SANTA BARBARA — Victor Ríos, associate professor of sociology at UC Santa Barbara, has received a $300,000 grant from the William T. Grant Foundation for a study examining how the interactions between gang-associated youth and their parents, school professionals, police and probation officers affect their identity and criminal behavior, the university reported this week in a media release.
Ríos’s grant is one of six awards totaling more than $2.5 million to support researchers and organizations working to understand and improve the environments in which at-risk youth spend time.
“It is an honor to receive this award,” Ríos said. “The William T. Grant Foundation is a prestigious institution known for its work in youth development.”
The funding will allow Ríos to expand his current research into a longitudinal study that examines the quality of interactions between at-risk adolescents and the authority figures in their lives. This data will help scholars and others understand the resilience and persistence among young people.
“I am so pleased to congratulate Professor Ríos on this wonderful grant for his study of at-risk youth,” said Chancellor Henry T. Yang. “UC Santa Barbara takes great pride in the pioneering research and teaching of our faculty, who are working not only to advance the frontiers of knowledge but also to serve our state and nation and help our society. We appreciate the visionary support of the William T. Grant Foundation for research that is making a difference.”
“This award is confirmation of the continued importance of Professor Ríos’s work,” said Melvin Oliver, the Sage Sara Miller McCune Dean of Social Sciences at UCSB. “The William T. Grant Foundation only supports research of the highest quality that combines rigor with strong social policy implications. Professor Ríos is emblematic of work in the Division of Social Sciences that addresses public issues through the application of social science.”
Oliver, who is a member of the Board of Trustees of the William T. Grant Foundation, did not participate in the vote on Rios’s award.
“Professor Ríos’s ambitious research on the factors that contribute to the social marginalization and hypercriminalization of Latino and Black men has garnered significant national attention,” said Verta Taylor, professor and chair of sociology. “This new project will provide insight into the important role that parents and other authority figures play in helping young people at risk for gang involvement unshackle themselves from the criminal justice system. Ríos has a keen commitment to public sociology and is emerging as a leading expert on gang process and gang reduction.”
Ríos, who came to UCSB in 2006, completed his Ph.D. in sociology at UC Berkeley. He is the author of the book “Punished: Policing the Lives of Black and Latino Boys” (New York University Press, 2011), which explores ways in which juvenile crime policies and criminalization affect the everyday lives of urban youth.

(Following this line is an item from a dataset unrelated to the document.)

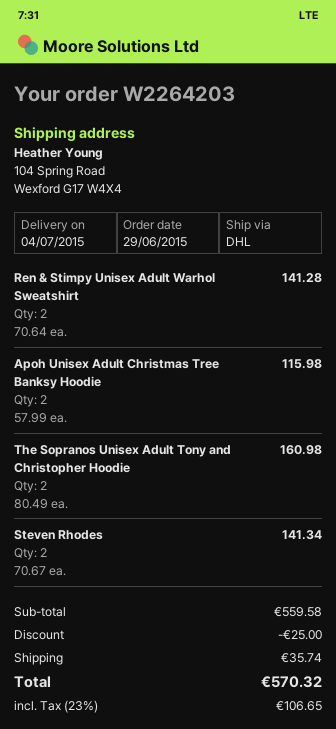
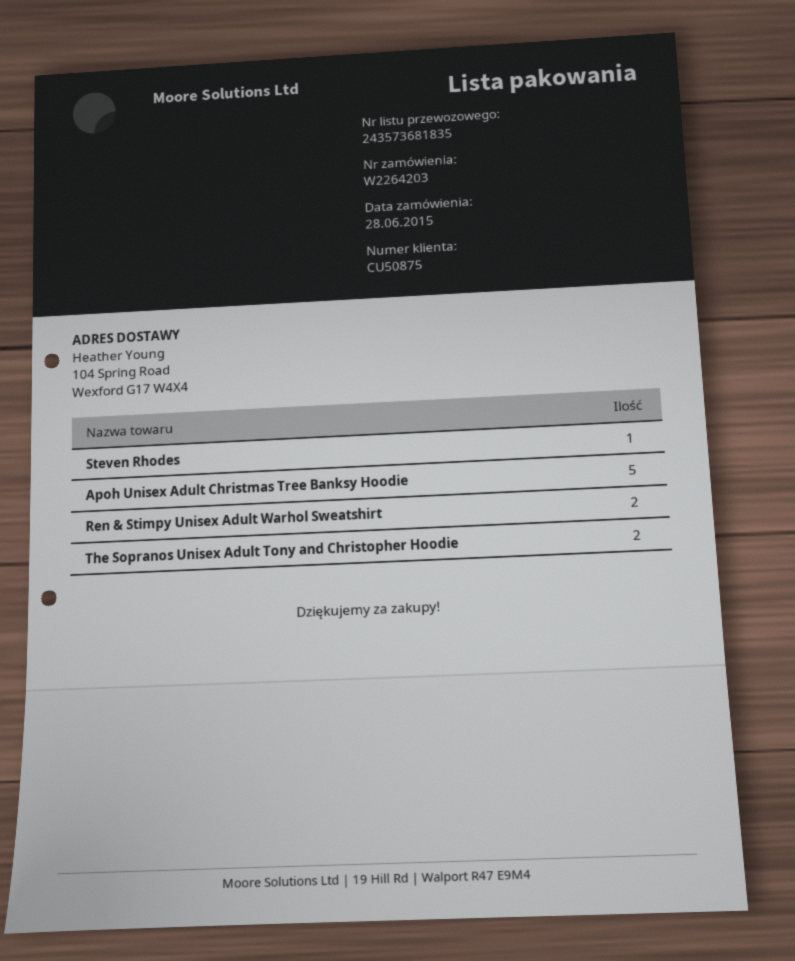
order date: 2015-06-29 -> 2015-06-28
Apoh Unisex Adult Christmas Tree Banksy Hoodie: 2 -> 5
Steven Rhodes: 2 -> 1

In 2010, Ríos received the New Scholar Award from the American Society of Criminology’s Division of People of Color and Crime. The award recognizes scholars who, in the early stages of their careers, have made significant contributions to the literature on people of color and crime. He is also the recipient of UCSB’s 2011-12 Harold J. Plous Award, one of the university’s most prestigious faculty honors.
Ríos’s research spans several fields of sociology, including race and ethnicity, Latina/o Studies, Black Studies, deviance and social control, and urban studies. His study of criminalization and racialization of inner-city youth during the 1990’s shows how “get- tough” legislation targets Black and Latino youth, and generates public support by playing on mainstream anxieties about race and crime. More importantly, Ríos shows how criminalization and punishment have become primary socializing institutions and sources of identity formation among delinquent boys.
His professional expertise has also been of great value to the local community, where Ríos has served as an adviser to the Santa Barbara School District on gang violence and reduction strategies. He also established a mentoring program that matches UCSB students with at-risk youth.